In those days around Mercury, when you wanted one of them you just drove your car to the front edge of the old ravine, up where it was still woodsy and there was a little dirt turnaround in the lot next to the old Case mansion, and honked your horn. Directly one of them would poke his head out of the trail leading down in there, a boy or a young man usually, and you’d say, I need somebody to dig me a ditch, or whatever, and the boy or young man would say, How big? Oh not big just about ten foot long, yea deep, and the head would go away and in about fifteen minutes or half an hour up out of there would climb one, two, three of them, male or female depending on the job (you could ask for a washwoman or even a midwife in a pinch). But unless there was a specific job to do you rarely saw them outside the ravine. They did their trading in town on Saturday afternoons. This girl Creasie was some kind of perfect example of a ravine nigra, seemed not only to be in her own strange little world but hardly communicated outside of it, either, just a lazy Ye’m, or No’m, or a noncommittal Mmm-hmm, or just a vague and inscrutable heh heh heh. Never really making eye contact. Kind of insolent, but nothing you could really nail down. Everybody said the ravine nigras were half wild animal, anyway, and half something else like wood spirit.

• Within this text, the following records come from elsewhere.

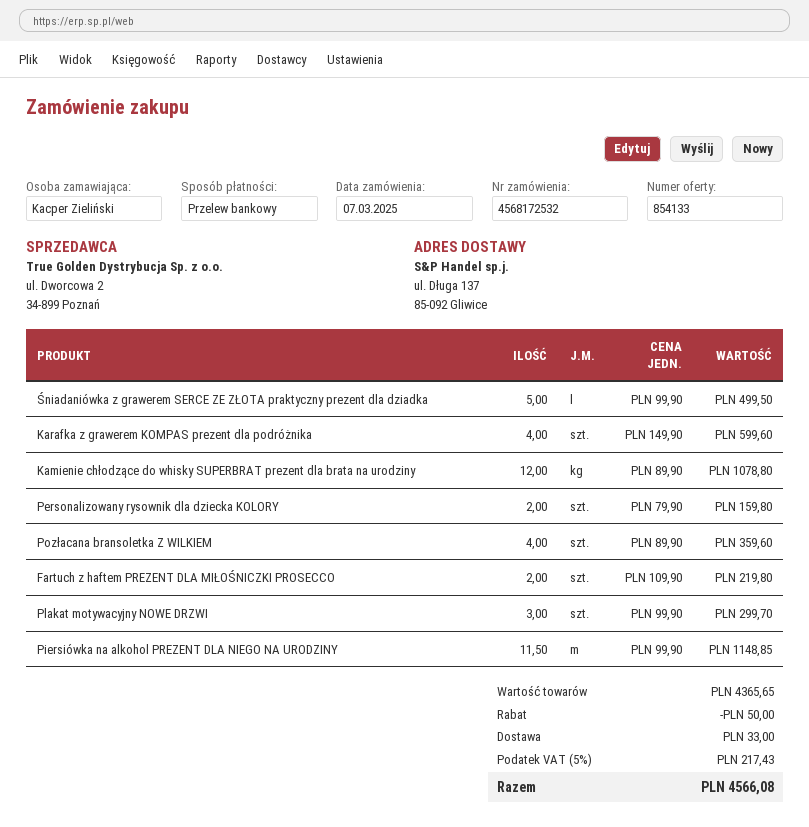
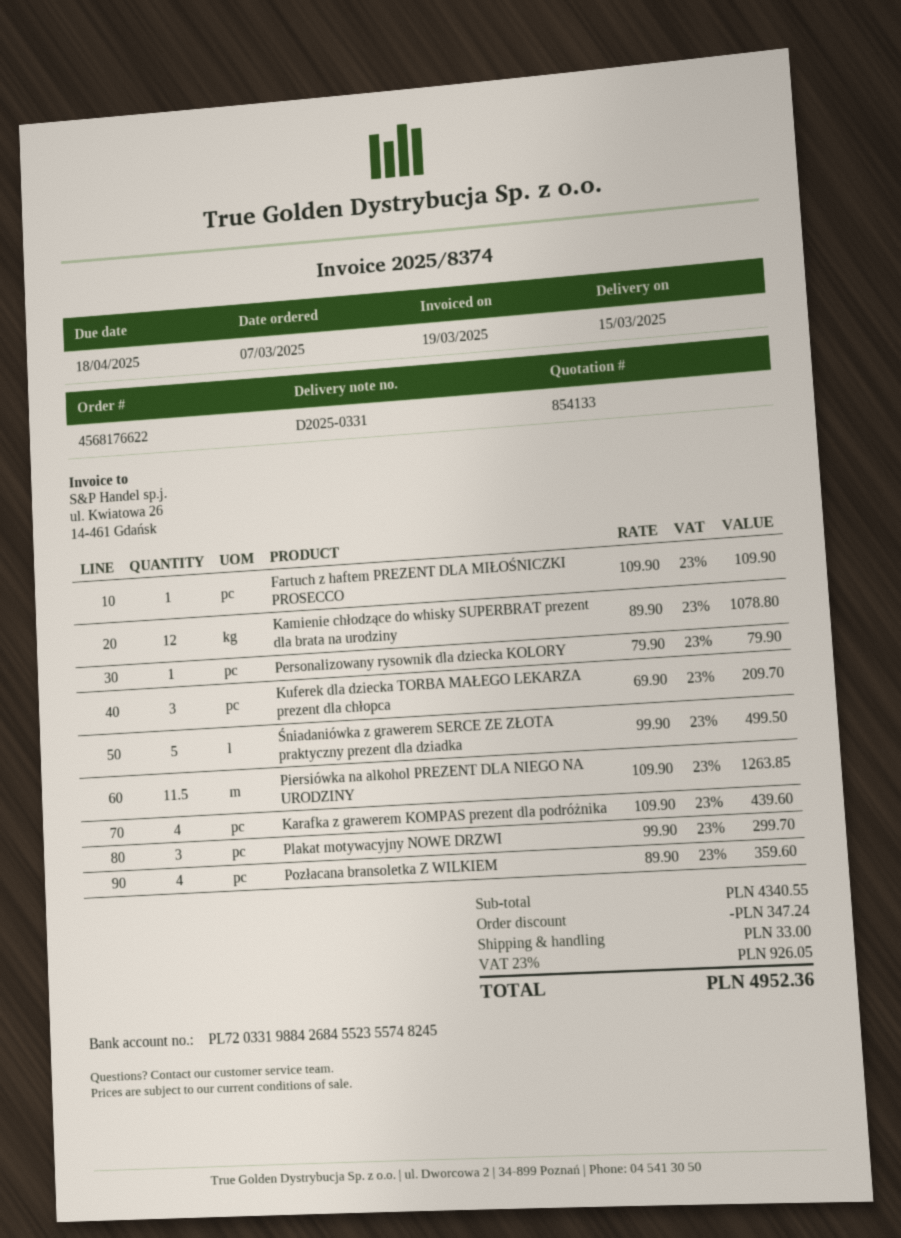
order number: 4568172532 -> 4568176622
Karafka z grawerem KOMPAS prezent dla podróżnika: 4 x 149.90 = 599.60 -> 4 x 109.90 = 439.60
Personalizowany rysownik dla dziecka KOLORY: 2 x 79.90 = 159.80 -> 1 x 79.90 = 79.90
Fartuch z haftem PREZENT DLA MIŁOŚNICZKI PROSECCO: 2 x 109.90 = 219.80 -> 1 x 109.90 = 109.90
Piersiówka na alkohol PREZENT DLA NIEGO NA URODZINY: 11.5 x 99.90 = 1148.85 -> 11.5 x 109.90 = 1263.85
Kuferek dla dziecka TORBA MAŁEGO LEKARZA prezent dla chłopca: none -> 3 x 69.90 = 209.70
subtotal: 4365.65 -> 4340.55
discount: 50.00 -> 347.24
tax: 5% = 217.43 -> 23% = 926.05
total: 4566.08 -> 4952.36

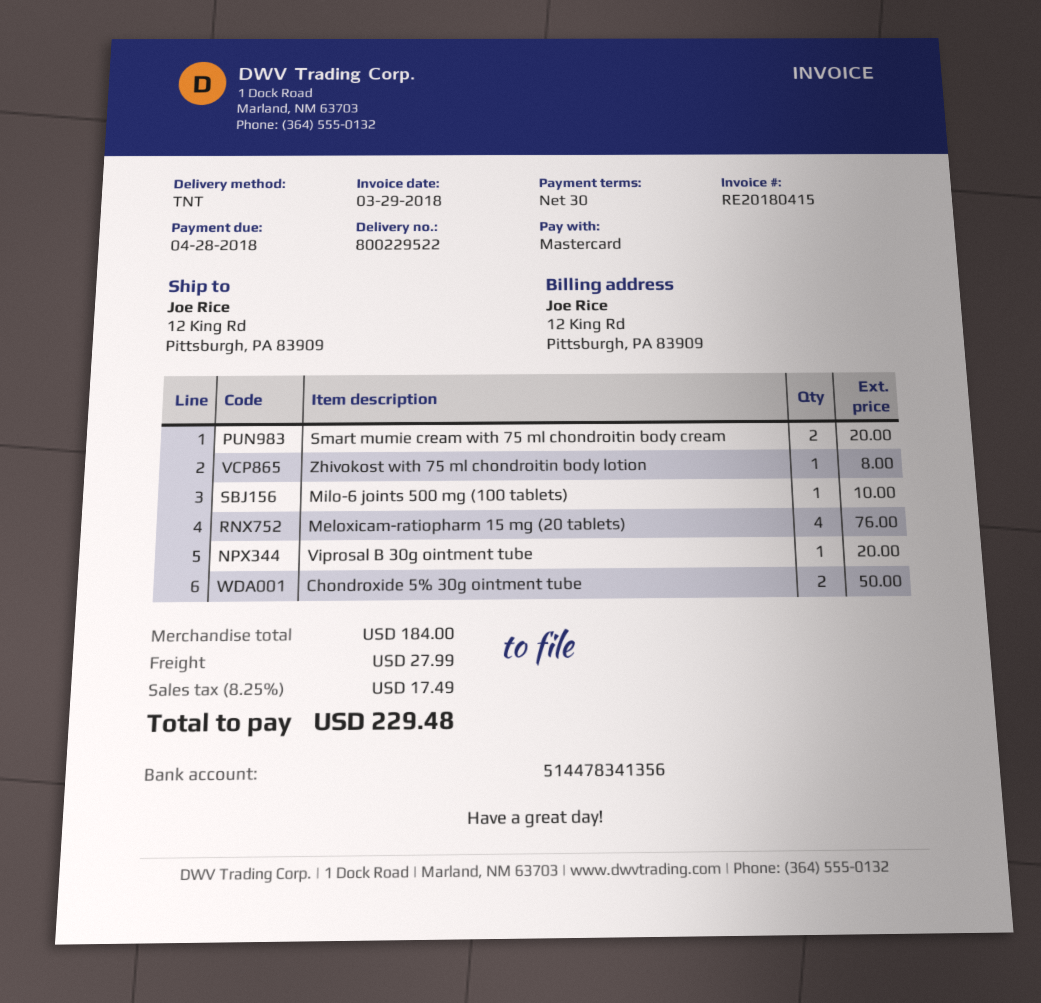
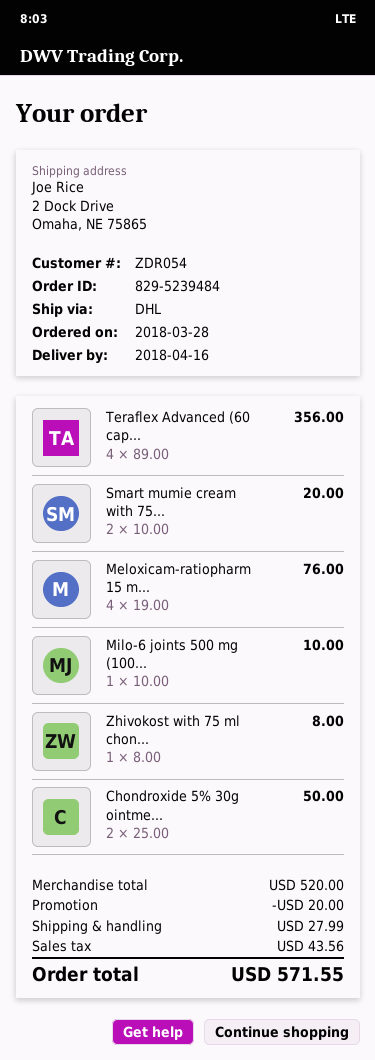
shipping method: TNT -> DHL
ship to: 12 King Rd, Pittsburgh, PA 83909 -> 2 Dock Drive, Omaha, NE 75865
Viprosal B 30g ointment tube: 1 for 20.00 -> none
Teraflex Advanced (60 cap...: none -> 4 for 356.00
subtotal: 184.00 -> 520.00
discount: none -> 20.00
tax: 17.49 -> 43.56
total: 229.48 -> 571.55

They hadn’t been in the new house a year before the day Junius brought the dummy home from the trip to Little Rock, had sat him up in the backseat of his car for the drive like he was a real nigra and so everybody that saw him driving back into town thought he’d brought a strange nigra home with him. He let everybody think he’d brought home a real nigra man from Little Rock, Arkansas, and put him into a shed behind their house, Earl and Birdie’s house, and kept him there like a prisoner. One of his practical jokes. Mercury was small enough even then so that everybody knew what everybody else was up to, and people would say Well he was not just a strange nigra he was a strange-looking nigra. Mr. Urquhart would drive through downtown at a good clip so they couldn’t get a hard look at him, just see this black head poking up in the backseat with seemed like a funny expression, but who would ever think it was a wooden man, a dummy? If white people couldn’t tell strange black people apart then how were they to distinguish between the wooden and the flesh? Being driven around town like with a chauffeur, which even she thought it was odd the way black people got driven around by white people, the reason being there was no sitting on the same seat together no matter what, but wasn’t it funny. People knew this nigra was not from the shanties down in the ravine unless they’d been hiding him down there for some reason, and so for a brief period people were speculating that Creasie’s people had been hoarding this strange nigra down in the ravine, maybe because he was dangerous, maybe because he was crazy, or both.